Task objective: Scan the records for lines holding "font". Say how many there are and give nothing else.

Source data:

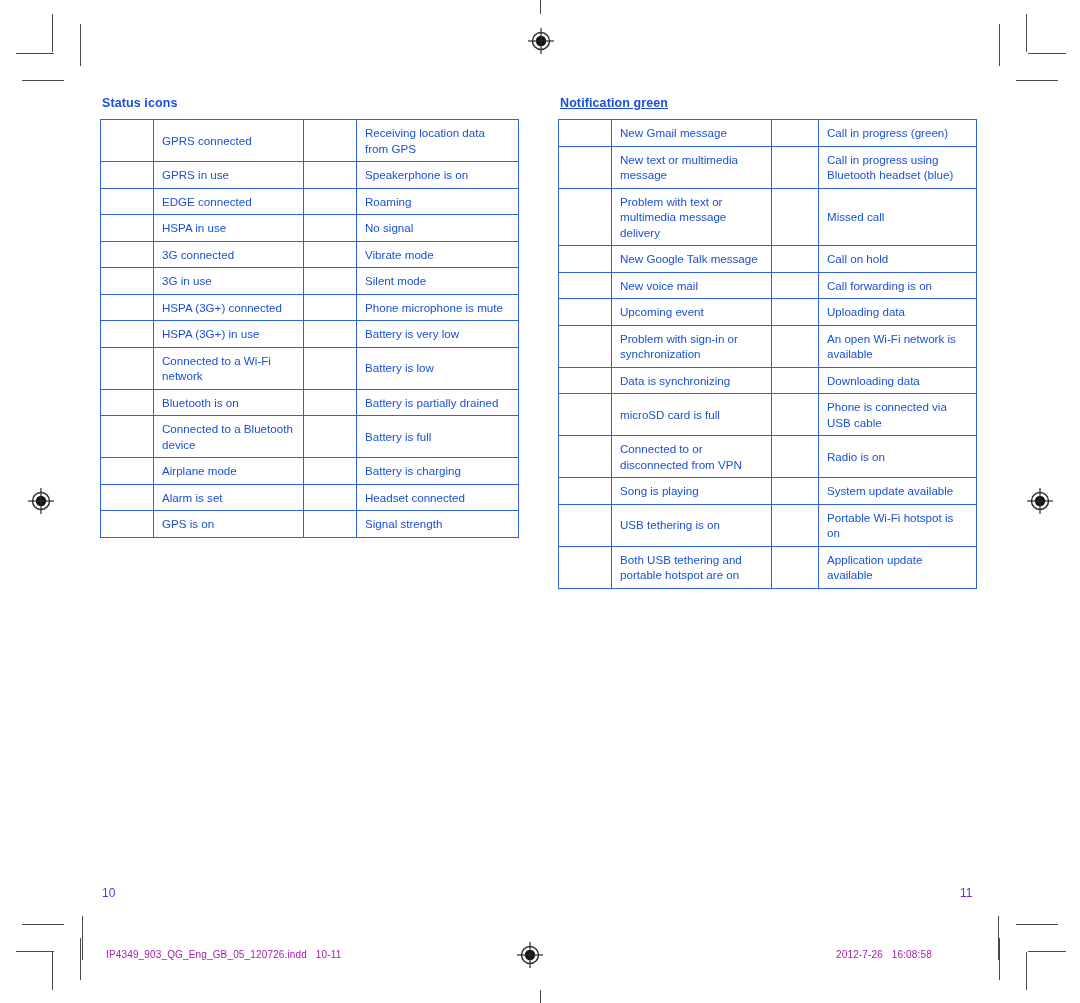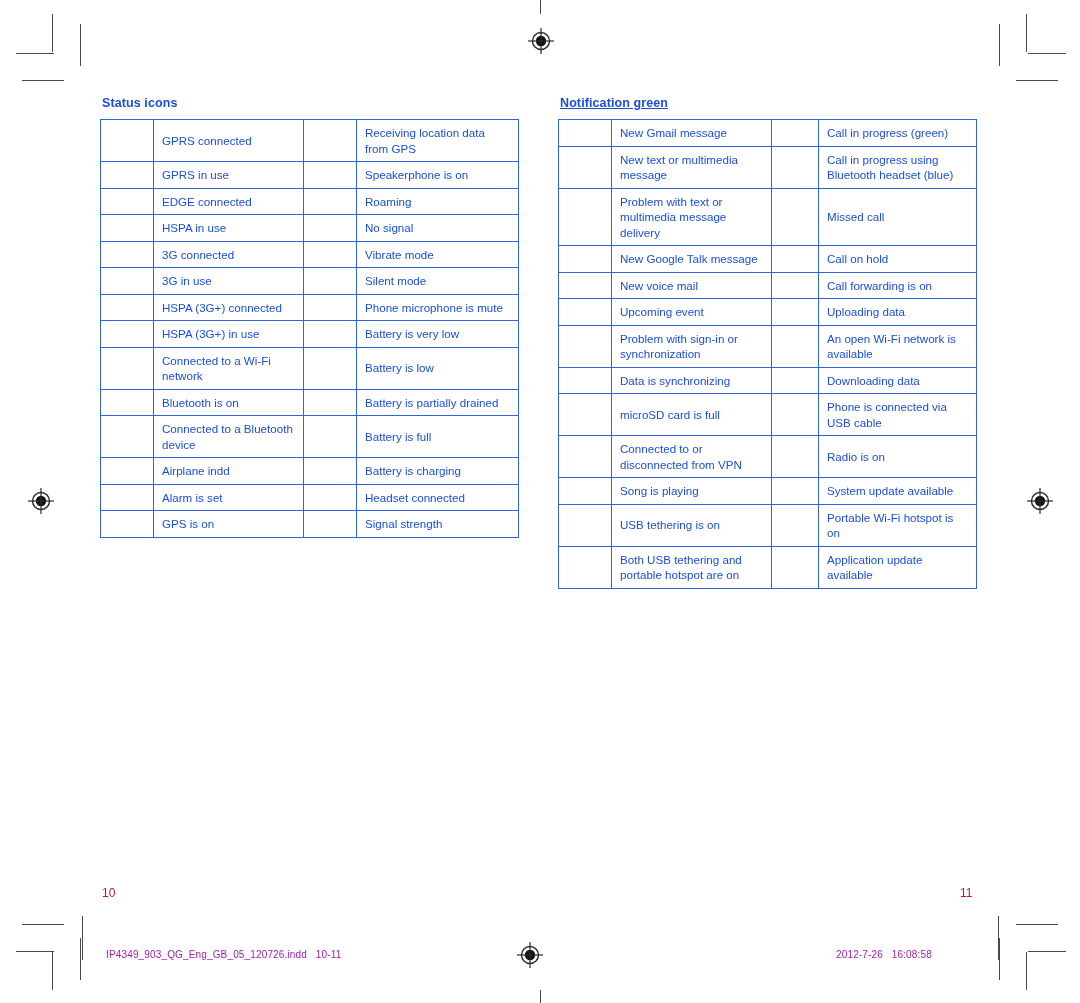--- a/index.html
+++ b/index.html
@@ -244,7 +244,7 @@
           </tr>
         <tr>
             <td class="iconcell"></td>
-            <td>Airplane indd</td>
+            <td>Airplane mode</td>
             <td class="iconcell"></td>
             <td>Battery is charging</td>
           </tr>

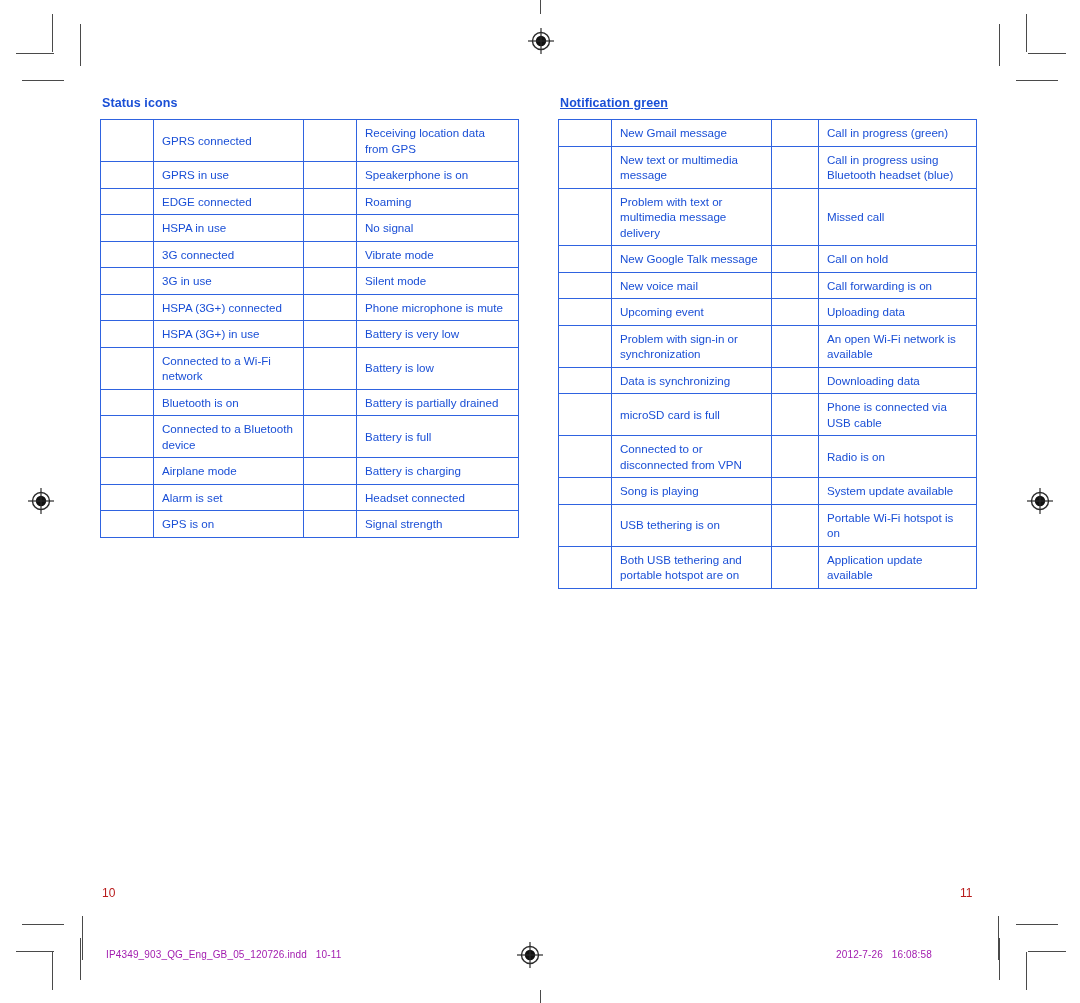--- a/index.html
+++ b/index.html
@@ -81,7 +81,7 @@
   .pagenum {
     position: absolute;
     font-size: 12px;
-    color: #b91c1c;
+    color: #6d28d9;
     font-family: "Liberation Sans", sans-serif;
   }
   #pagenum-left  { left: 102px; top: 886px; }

...

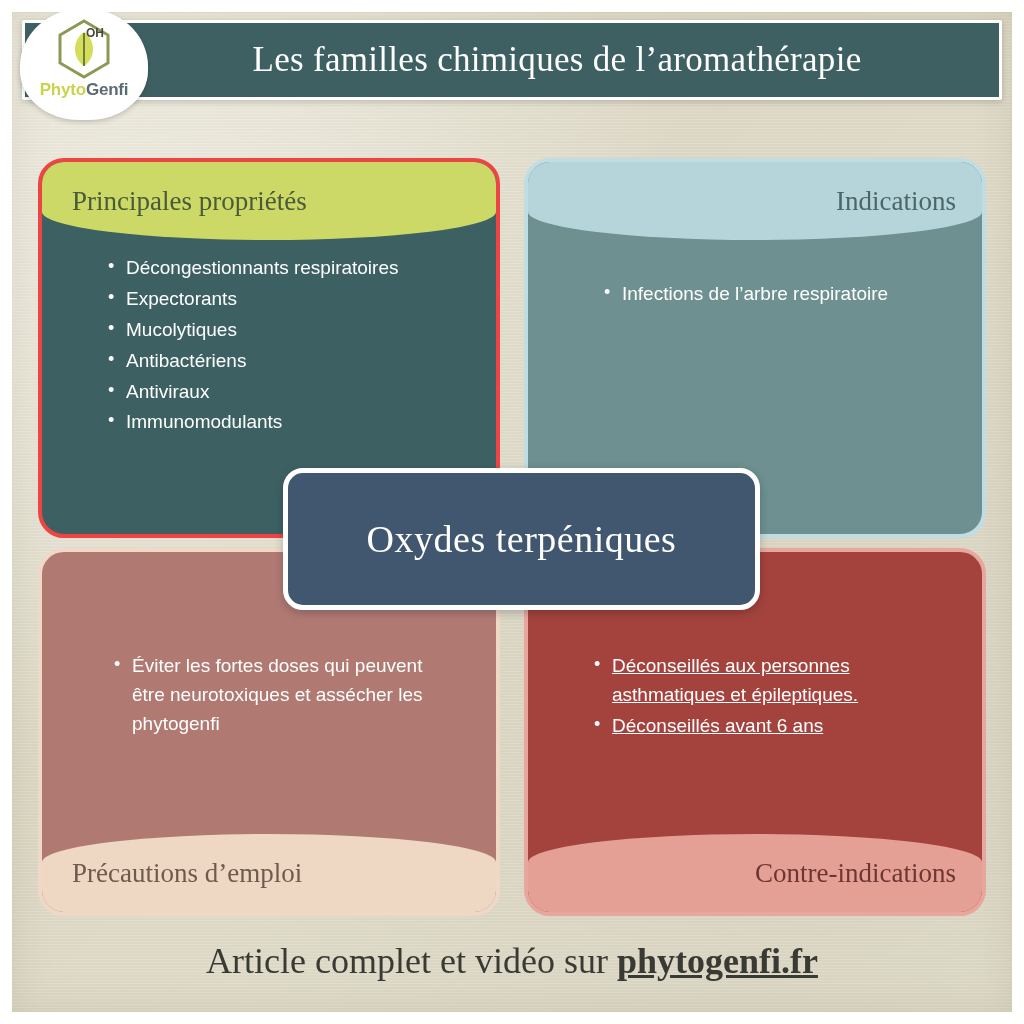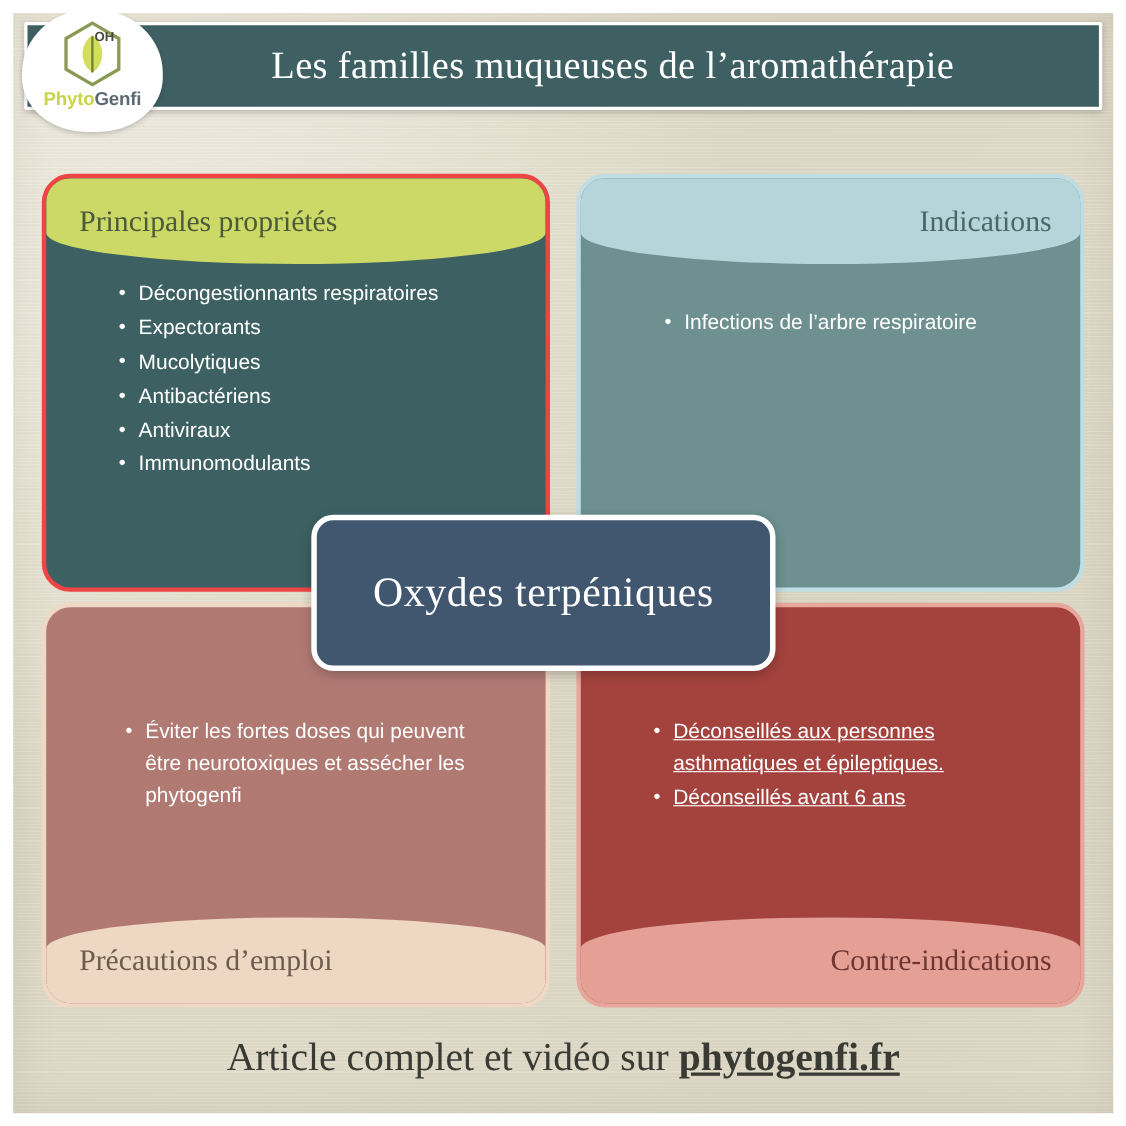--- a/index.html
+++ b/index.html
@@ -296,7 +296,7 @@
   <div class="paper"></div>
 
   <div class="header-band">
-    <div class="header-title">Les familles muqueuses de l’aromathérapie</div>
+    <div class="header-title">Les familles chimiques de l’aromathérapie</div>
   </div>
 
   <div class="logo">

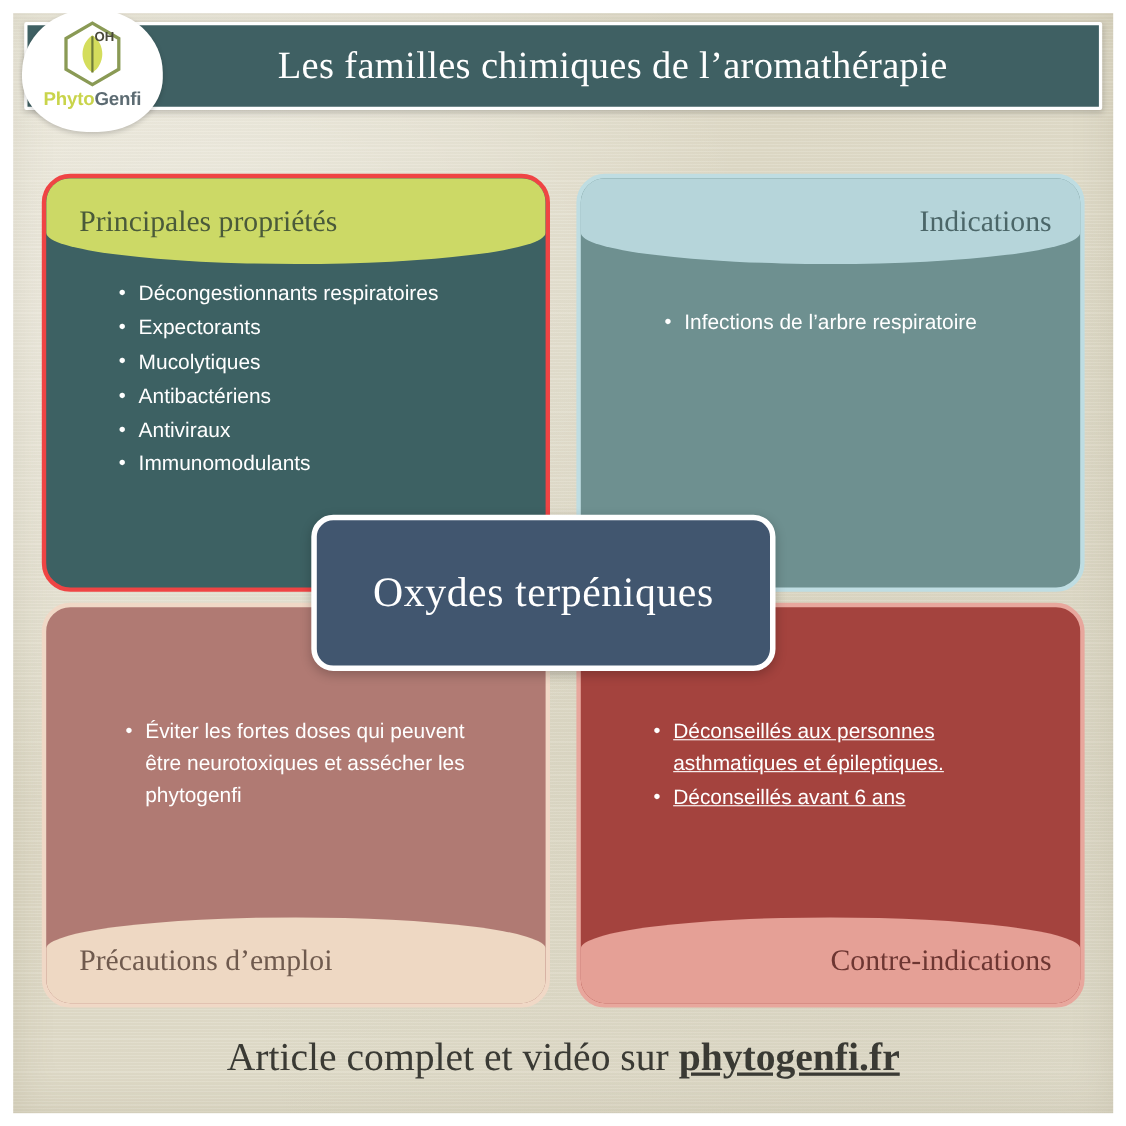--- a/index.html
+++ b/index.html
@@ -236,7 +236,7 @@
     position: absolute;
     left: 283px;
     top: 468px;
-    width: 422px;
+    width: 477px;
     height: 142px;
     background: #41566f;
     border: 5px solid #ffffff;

Written solution: 2